Une brève mélodie dans l’aigu signala l’enclenchement du système de brouillage destiné à assurer le secret de la communication. Au bout de plusieurs secondes, un visage barbu apparut sur l’écran minuscule et une voix aux intonations graves se fit entendre :
— Salut, Lutt. Heureux de te voir en forme.
— Salut, Samar. Tu es au courant, je vois.
— C’est vrai que Drich est mort ?
— Et le vaisseau est parti en couille.
Phœnicia leva les yeux au ciel. Lutt, son fils chéri, était capable de se montrer si grossier ! Et ces fréquentations qu’il avait ! Cet assistant qu’il avait engagé, Samar Kand, était aussi mal élevé que les amis dont il s’entourait. Pas un pour racheter les autres.
— Y a-t-il quelque chose de récupérable ? demanda Samar.
— Je te le ferai savoir. En attendant, commence la fabrication d’un nouveau bloc. Mais prends note de ces modifications…
Lutt remarqua du coin de l’œil que le regard de Phœnicia devenait terne. Elle n’avait jamais aimé les détails techniques. Quant à Morey, il s’intéressait à une jeune passante bien roulée qui tenait un limier en laisse au bord du trottoir.
Le pousse-pousse freina brutalement, bloqué par un camion qui manœuvrait pour reculer dans l’entrée d’un hangar.

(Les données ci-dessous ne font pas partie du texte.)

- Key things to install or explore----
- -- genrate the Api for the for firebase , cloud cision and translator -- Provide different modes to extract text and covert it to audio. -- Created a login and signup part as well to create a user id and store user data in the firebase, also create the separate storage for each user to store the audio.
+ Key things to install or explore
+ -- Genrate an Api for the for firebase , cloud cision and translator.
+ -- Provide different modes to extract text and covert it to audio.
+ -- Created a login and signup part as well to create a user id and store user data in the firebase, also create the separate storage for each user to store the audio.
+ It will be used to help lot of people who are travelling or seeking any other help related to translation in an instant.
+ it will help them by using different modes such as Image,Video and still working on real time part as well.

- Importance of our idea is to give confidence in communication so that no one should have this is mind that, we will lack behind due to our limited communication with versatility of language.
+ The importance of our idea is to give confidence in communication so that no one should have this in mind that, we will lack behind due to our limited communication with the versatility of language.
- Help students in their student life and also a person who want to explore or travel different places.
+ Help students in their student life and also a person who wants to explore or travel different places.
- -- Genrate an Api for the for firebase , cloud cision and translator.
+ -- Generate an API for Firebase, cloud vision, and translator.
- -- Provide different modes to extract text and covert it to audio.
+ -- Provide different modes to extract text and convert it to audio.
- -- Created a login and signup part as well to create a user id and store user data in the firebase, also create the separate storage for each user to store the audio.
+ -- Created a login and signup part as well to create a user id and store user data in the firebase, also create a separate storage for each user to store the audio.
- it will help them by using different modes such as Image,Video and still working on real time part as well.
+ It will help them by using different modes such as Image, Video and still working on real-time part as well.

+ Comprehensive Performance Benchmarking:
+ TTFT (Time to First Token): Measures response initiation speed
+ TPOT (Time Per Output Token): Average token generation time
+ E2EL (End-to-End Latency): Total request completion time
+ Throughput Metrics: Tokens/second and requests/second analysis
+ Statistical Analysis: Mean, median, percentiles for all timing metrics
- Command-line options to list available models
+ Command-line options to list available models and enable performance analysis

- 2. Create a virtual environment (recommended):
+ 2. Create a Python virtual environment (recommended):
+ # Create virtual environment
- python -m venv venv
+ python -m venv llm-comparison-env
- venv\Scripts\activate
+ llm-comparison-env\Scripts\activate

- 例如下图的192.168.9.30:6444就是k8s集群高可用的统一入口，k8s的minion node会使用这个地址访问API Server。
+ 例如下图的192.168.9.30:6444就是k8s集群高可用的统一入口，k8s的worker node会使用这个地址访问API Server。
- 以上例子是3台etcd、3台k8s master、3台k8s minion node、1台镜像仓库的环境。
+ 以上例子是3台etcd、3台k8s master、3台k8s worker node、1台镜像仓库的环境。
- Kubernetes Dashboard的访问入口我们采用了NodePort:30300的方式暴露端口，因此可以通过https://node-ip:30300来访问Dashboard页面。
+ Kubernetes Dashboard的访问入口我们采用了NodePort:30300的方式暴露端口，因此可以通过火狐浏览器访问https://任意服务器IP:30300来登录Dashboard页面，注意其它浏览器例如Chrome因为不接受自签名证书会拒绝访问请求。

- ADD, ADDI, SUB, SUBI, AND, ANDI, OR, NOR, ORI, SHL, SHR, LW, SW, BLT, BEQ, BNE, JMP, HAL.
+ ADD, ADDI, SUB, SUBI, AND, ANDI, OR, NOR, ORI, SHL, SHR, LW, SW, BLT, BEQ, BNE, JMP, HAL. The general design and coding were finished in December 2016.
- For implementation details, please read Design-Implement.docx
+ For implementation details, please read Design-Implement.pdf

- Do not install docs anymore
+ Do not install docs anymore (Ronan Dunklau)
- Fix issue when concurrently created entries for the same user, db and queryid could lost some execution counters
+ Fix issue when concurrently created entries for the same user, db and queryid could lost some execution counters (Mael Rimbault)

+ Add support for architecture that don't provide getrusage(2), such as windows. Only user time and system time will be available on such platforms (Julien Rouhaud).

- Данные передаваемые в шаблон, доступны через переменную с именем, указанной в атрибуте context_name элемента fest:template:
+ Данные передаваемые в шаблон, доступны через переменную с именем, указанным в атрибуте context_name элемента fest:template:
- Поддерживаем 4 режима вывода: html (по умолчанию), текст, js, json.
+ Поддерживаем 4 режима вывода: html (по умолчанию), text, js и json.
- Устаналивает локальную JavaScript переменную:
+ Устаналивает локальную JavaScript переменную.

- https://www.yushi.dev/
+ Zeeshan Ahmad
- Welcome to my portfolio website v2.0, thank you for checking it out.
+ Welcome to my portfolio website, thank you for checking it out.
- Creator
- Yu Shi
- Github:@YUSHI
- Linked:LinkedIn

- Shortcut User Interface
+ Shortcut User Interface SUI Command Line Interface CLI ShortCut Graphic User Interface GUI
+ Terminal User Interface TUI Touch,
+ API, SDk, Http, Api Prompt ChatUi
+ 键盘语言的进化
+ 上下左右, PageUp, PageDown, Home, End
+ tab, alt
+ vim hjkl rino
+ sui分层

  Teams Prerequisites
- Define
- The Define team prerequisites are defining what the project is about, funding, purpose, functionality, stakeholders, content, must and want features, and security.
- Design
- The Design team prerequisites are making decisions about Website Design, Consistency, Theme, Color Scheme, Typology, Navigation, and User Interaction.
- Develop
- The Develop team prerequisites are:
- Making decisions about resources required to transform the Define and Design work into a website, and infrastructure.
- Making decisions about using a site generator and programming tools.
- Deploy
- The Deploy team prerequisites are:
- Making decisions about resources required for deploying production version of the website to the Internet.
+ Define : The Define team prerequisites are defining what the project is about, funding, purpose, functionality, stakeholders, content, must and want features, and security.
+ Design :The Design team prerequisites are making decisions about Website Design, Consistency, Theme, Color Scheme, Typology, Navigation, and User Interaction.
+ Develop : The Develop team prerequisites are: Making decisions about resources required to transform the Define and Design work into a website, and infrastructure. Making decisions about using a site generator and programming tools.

Morey sourit et voulut attirer l’attention de la jeune femme, mais elle ne jeta même pas un coup d’œil au véhicule voyant.
Lutt suivait tous ces détails avec une partie de son attention. Tout le monde en ville connaissait leur pousse-pousse, évidemment.
Tandis que Lutt dictait ses instructions, Ryll enregistrait les mots pour examen ultérieur.
Quelque chose chez le chien au cou plat attira l’attention du Drène. Il lui rappelait un recteur qu’il détestait à l’école des enfants doués. Qu’est-ce que ce chien avait donc de spécial ?
Il y avait bien sûr des différences entre le chien et le recteur Shanlis, mais c’était surtout l’expression du visage, décida Ryll, qui faisait la ressemblance. Les joues pendantes, l’air morose, le nez large.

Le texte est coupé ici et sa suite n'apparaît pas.